- _Exercise_
Only lines with the string "direct" matter here; gather them from the material below.

━━━ Input for this task ━━━

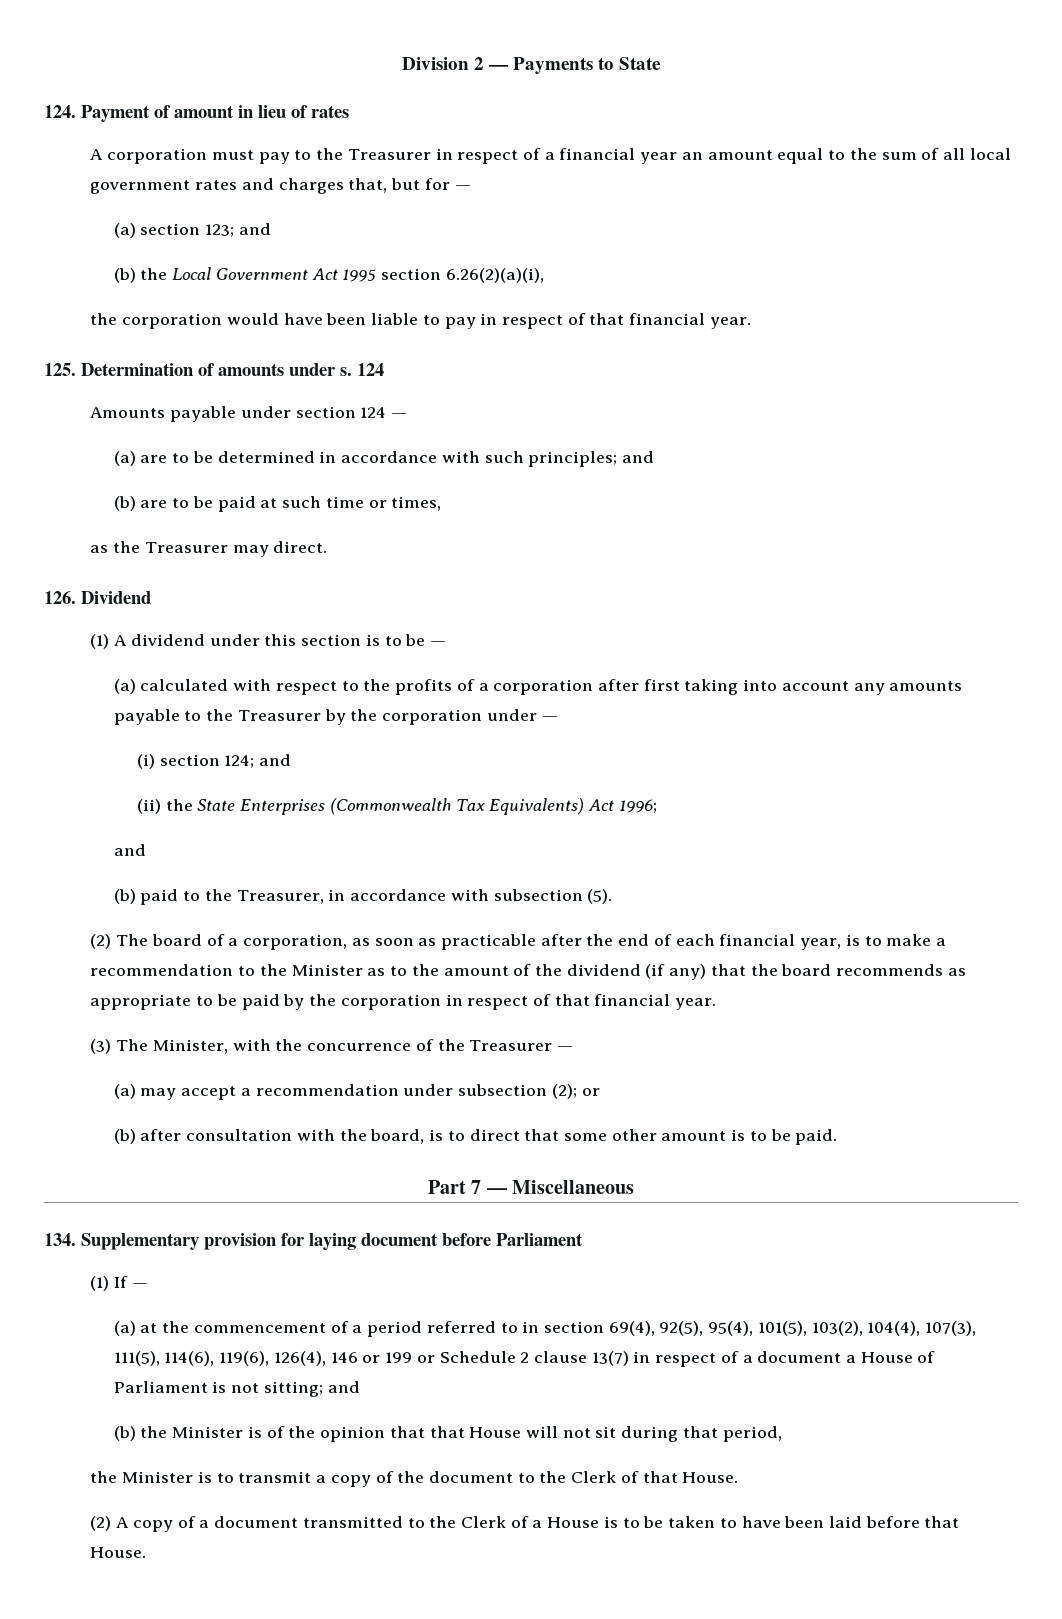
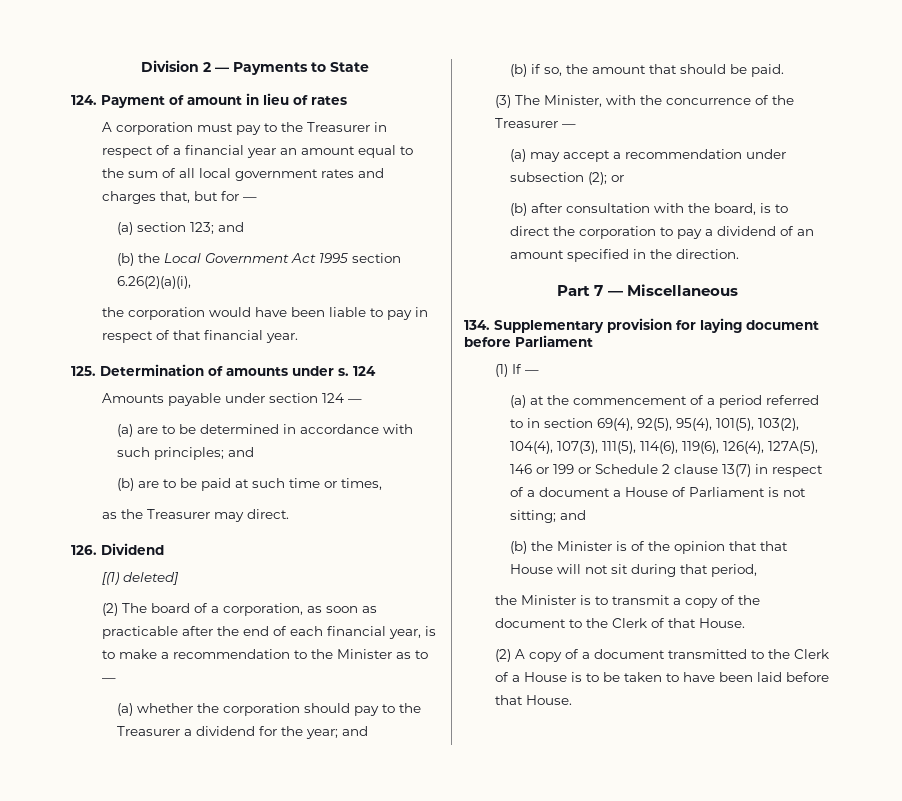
- (1) A dividend under this section is to be —
- (a) calculated with respect to the profits of a corporation after first taking into account any amounts payable to the Treasurer by the corporation under —
- (i) section 124; and
- (ii) the State Enterprises (Commonwealth Tax Equivalents) Act 1996;
- and
- (b) paid to the Treasurer, in accordance with subsection (5).
+ [(1) deleted]
- (2) The board of a corporation, as soon as practicable after the end of each financial year, is to make a recommendation to the Minister as to the amount of the dividend (if any) that the board recommends as appropriate to be paid by the corporation in respect of that financial year.
+ (2) The board of a corporation, as soon as practicable after the end of each financial year, is to make a recommendation to the Minister as to —
+ (a) whether the corporation should pay to the Treasurer a dividend for the year; and
+ (b) if so, the amount that should be paid.
- (b) after consultation with the board, is to direct that some other amount is to be paid.
+ (b) after consultation with the board, is to direct the corporation to pay a dividend of an amount specified in the direction.
- (a) at the commencement of a period referred to in section 69(4), 92(5), 95(4), 101(5), 103(2), 104(4), 107(3), 111(5), 114(6), 119(6), 126(4), 146 or 199 or Schedule 2 clause 13(7) in respect of a document a House of Parliament is not sitting; and
+ (a) at the commencement of a period referred to in section 69(4), 92(5), 95(4), 101(5), 103(2), 104(4), 107(3), 111(5), 114(6), 119(6), 126(4), 127A(5), 146 or 199 or Schedule 2 clause 13(7) in respect of a document a House of Parliament is not sitting; and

━━━

- _Task output_
- (b) after consultation with the board, is to direct that some other amount is to be paid.
+ (b) after consultation with the board, is to direct the corporation to pay a dividend of an amount specified in the direction.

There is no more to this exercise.